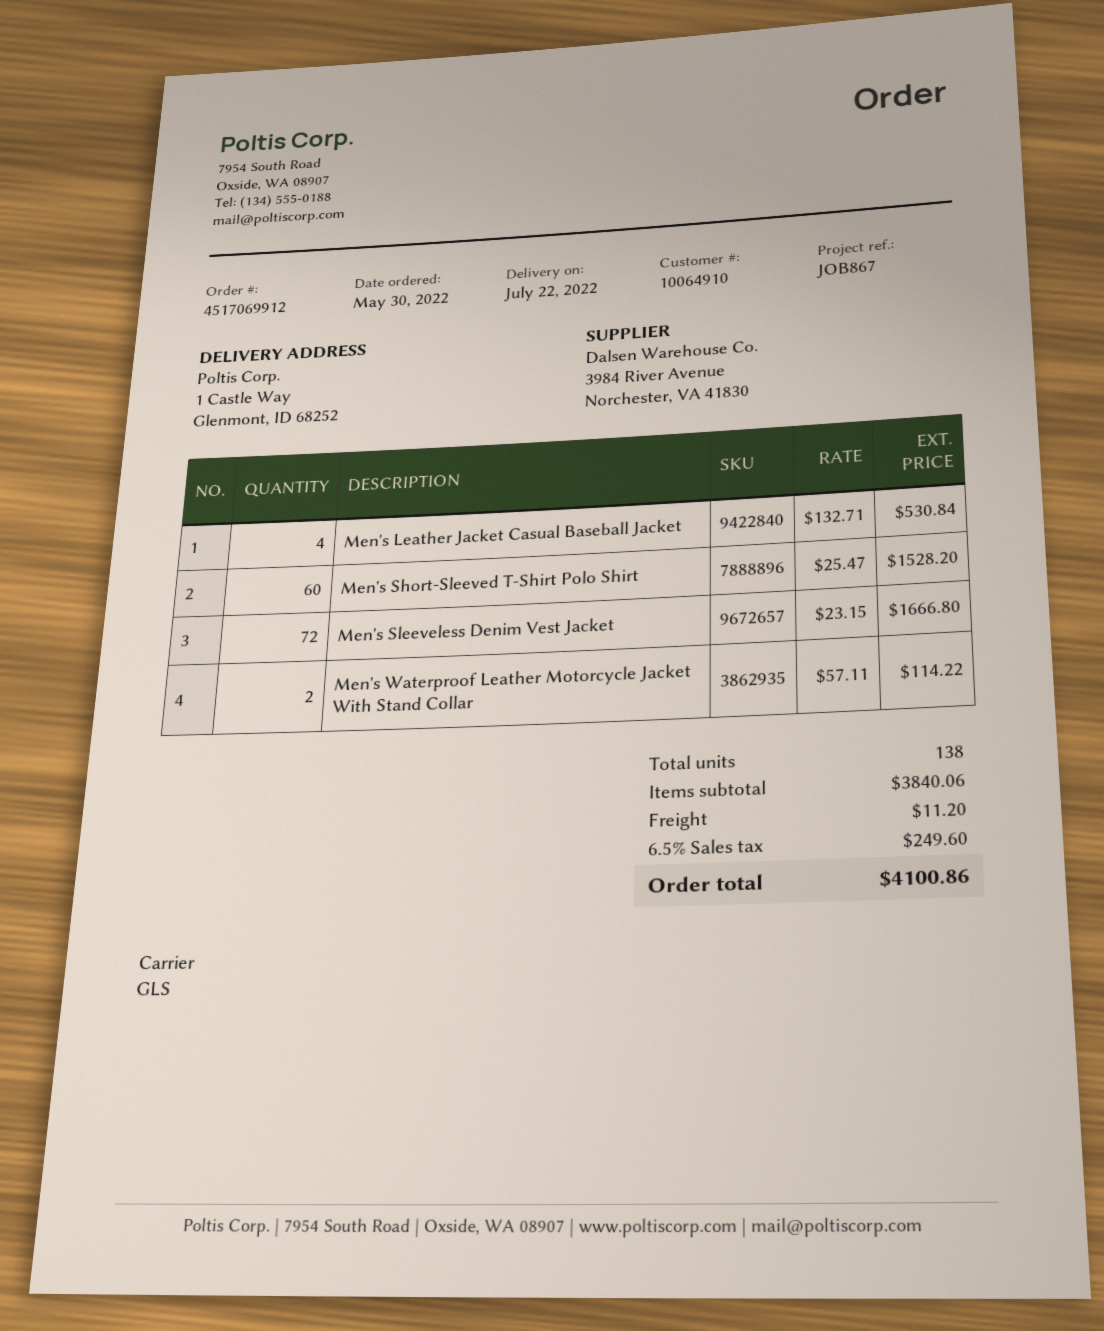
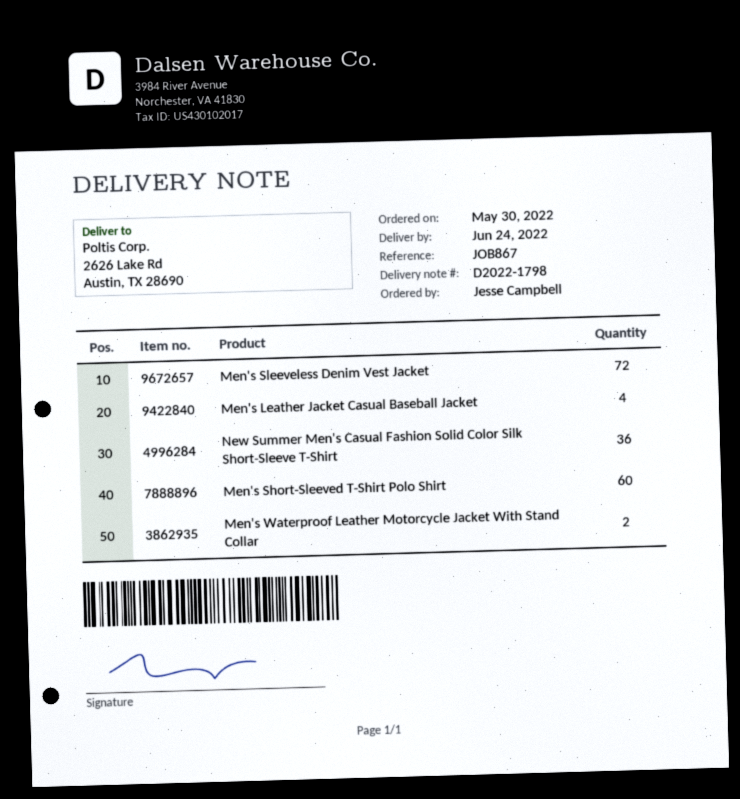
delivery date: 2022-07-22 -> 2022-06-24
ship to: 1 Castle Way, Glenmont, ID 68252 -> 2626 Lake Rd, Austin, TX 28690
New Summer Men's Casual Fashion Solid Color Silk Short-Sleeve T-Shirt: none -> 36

* * *

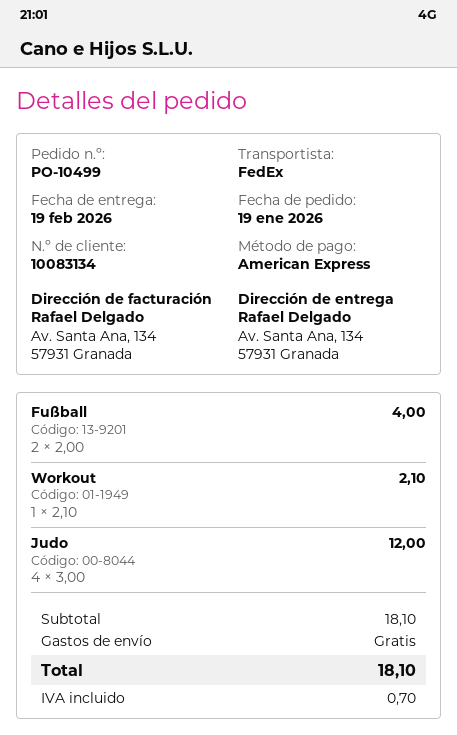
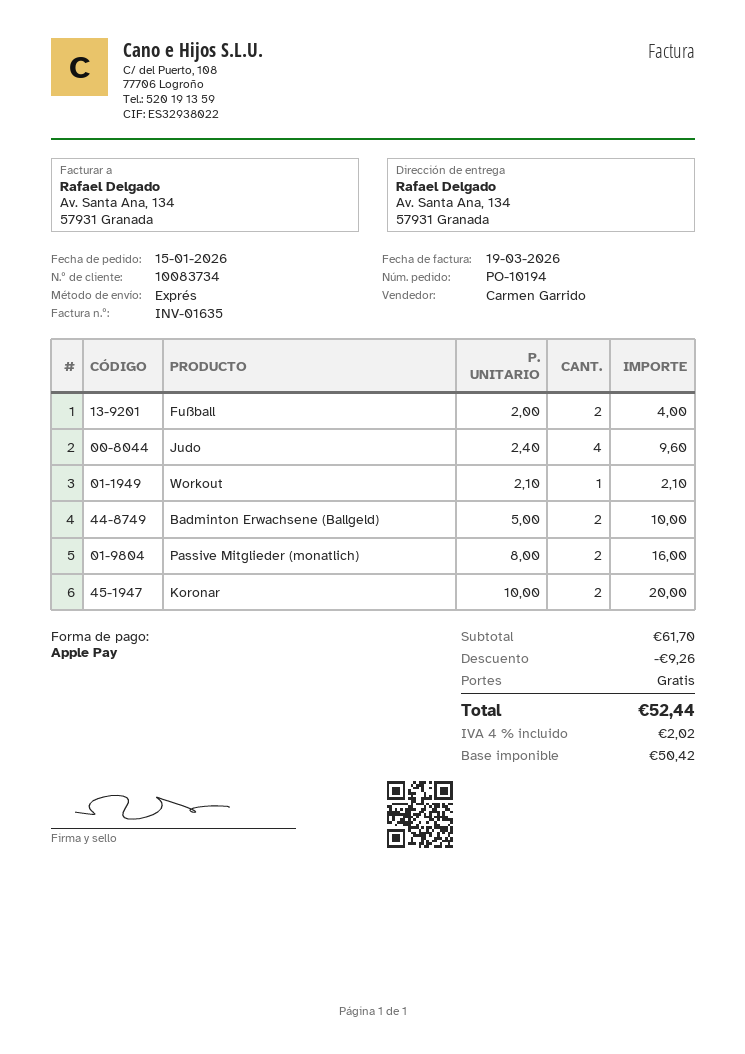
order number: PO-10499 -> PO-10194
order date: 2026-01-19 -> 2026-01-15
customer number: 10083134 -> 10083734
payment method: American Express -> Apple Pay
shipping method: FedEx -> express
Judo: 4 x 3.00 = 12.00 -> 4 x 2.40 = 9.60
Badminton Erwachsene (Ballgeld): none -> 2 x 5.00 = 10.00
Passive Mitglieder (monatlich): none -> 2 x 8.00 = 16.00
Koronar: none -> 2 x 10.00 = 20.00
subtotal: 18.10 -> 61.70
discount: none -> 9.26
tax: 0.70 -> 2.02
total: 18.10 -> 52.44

§ Work instruction: Number of lines above with the word "order": supply it alone.

§ Answer to the exercise: 2